Stored dataset items:
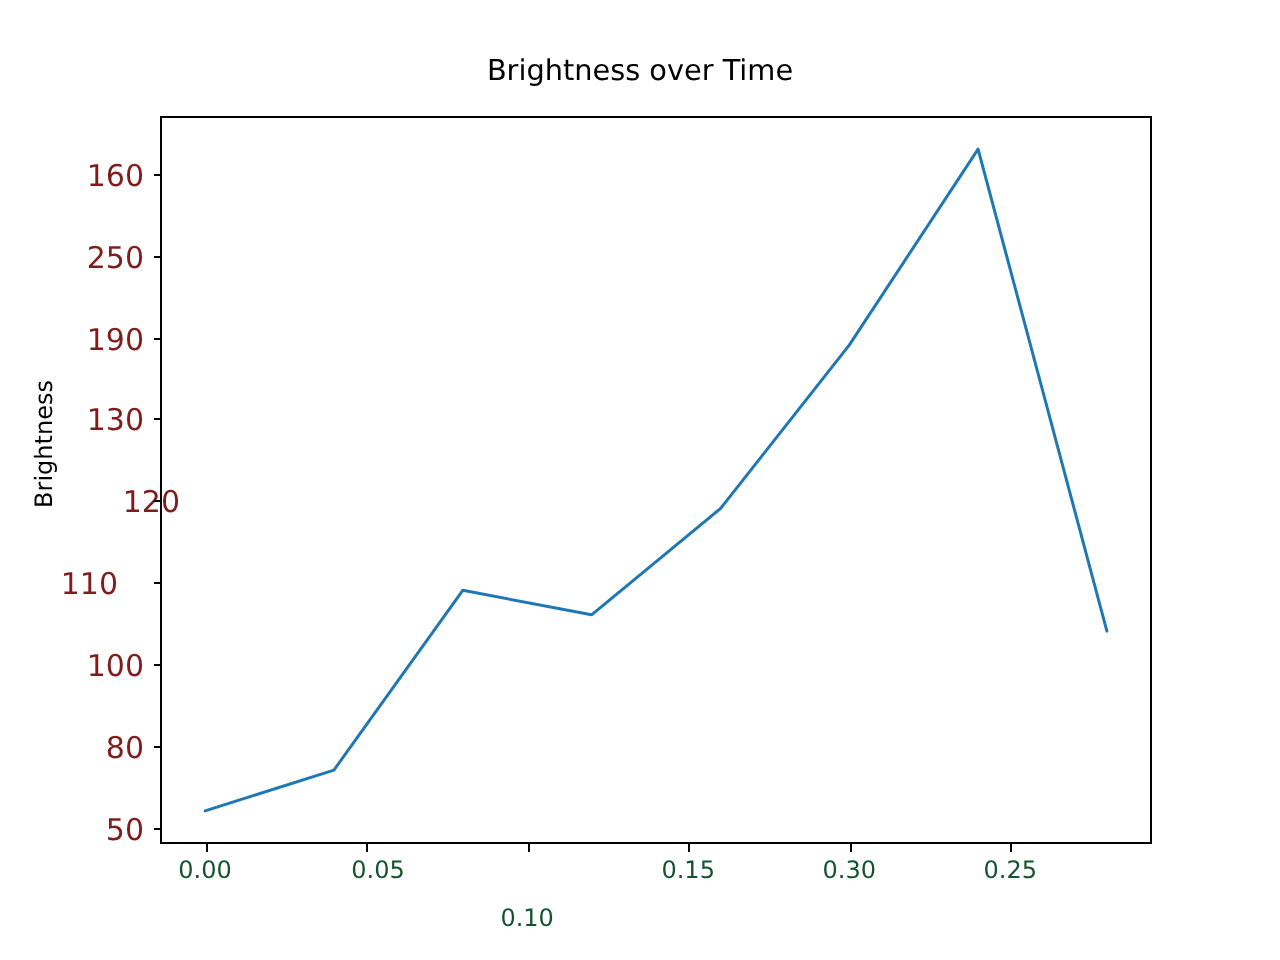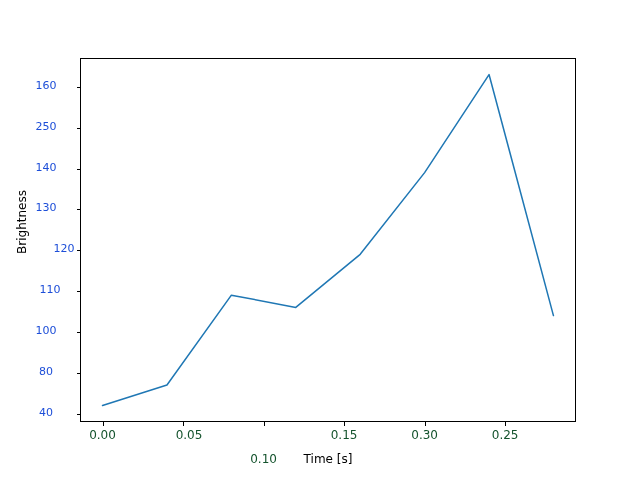--- a/index.html
+++ b/index.html
@@ -43,23 +43,23 @@
   }
   #plot-svg {
     position: absolute;
     left: 80px;
     top: 58px;
     width: 496px;
     height: 364px;
   }
   .ytick-label {
     position: absolute;
-    text-align: center;
-    font-size: 11px;
-    color: #1d4ed8;
+    text-align: right;
+    font-size: 15px;
+    color: #7f1d1d;
     white-space: nowrap;
   }
   .xtick-label {
     position: absolute;
     text-align: center;
     font-size: 12px;
     color: #14532d;
     white-space: nowrap;
   }
   .ytick-mark {
@@ -93,35 +93,36 @@
     color: #000000;
     transform: rotate(-90deg);
     transform-origin: center center;
   }
 </style>
 </head>
 <body>
 
 <div id="figure">
 
+  <div id="chart-title">Brightness over Time</div>
 
   <div id="axes-frame"></div>
 
   <svg id="plot-svg" viewBox="0 0 496 364" preserveAspectRatio="none">
     <polyline id="data-line" fill="none" stroke="#1f77b4" stroke-width="1.5" stroke-linejoin="round" stroke-linecap="round" points="22.55,347.45 86.96,327.03 151.38,237.15 215.79,249.41 280.21,196.30 344.62,114.59 409.04,16.55 473.45,257.58"></polyline>
   </svg>
 
   <div id="ytick-labels">
-      <div class="ytick-label" style="left: 20px; width: 52px; top: 405.625px;">40</div>
+      <div class="ytick-label" style="left: 20px; width: 52px; top: 405.625px;">50</div>
       <div class="ytick-label" style="left: 20px; width: 52px; top: 364.772px;">80</div>
       <div class="ytick-label" style="left: 20px; width: 52px; top: 323.919px;">100</div>
-      <div class="ytick-label" style="left: 24px; width: 52px; top: 283.066px;">110</div>
+      <div class="ytick-label" style="left: 7px; width: 52px; top: 283.066px;">110</div>
       <div class="ytick-label" style="left: 38px; width: 52px; top: 242.213px;">120</div>
       <div class="ytick-label" style="left: 20px; width: 52px; top: 201.36px;">130</div>
-      <div class="ytick-label" style="left: 20px; width: 52px; top: 160.507px;">140</div>
+      <div class="ytick-label" style="left: 20px; width: 52px; top: 160.507px;">190</div>
       <div class="ytick-label" style="left: 20px; width: 52px; top: 119.654px;">250</div>
       <div class="ytick-label" style="left: 20px; width: 52px; top: 78.8013px;">160</div>
     </div>
   <div id="ytick-marks">
       <div class="ytick-mark" style="left: 76.5px; top: 413.625px;"></div>
       <div class="ytick-mark" style="left: 76.5px; top: 372.772px;"></div>
       <div class="ytick-mark" style="left: 76.5px; top: 331.919px;"></div>
       <div class="ytick-mark" style="left: 76.5px; top: 291.066px;"></div>
       <div class="ytick-mark" style="left: 76.5px; top: 250.213px;"></div>
       <div class="ytick-mark" style="left: 76.5px; top: 209.36px;"></div>
@@ -139,17 +140,16 @@
     </div>
   <div id="xtick-marks">
       <div class="xtick-mark" style="left: 102.545px; top: 422px;"></div>
       <div class="xtick-mark" style="left: 183.065px; top: 422px;"></div>
       <div class="xtick-mark" style="left: 263.584px; top: 422px;"></div>
       <div class="xtick-mark" style="left: 344.104px; top: 422px;"></div>
       <div class="xtick-mark" style="left: 424.623px; top: 422px;"></div>
       <div class="xtick-mark" style="left: 505.143px; top: 422px;"></div>
     </div>
 
-  <div id="xlabel">Time [s]</div>
 
   <div id="ylabel">Brightness</div>
 
 </div>
 
 </body></html>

◆ Assigned task:
What lines of the data include the word "text"? Copy each of them.

◆ Task output:
-    text-align: center;
+    text-align: right;
     text-align: center;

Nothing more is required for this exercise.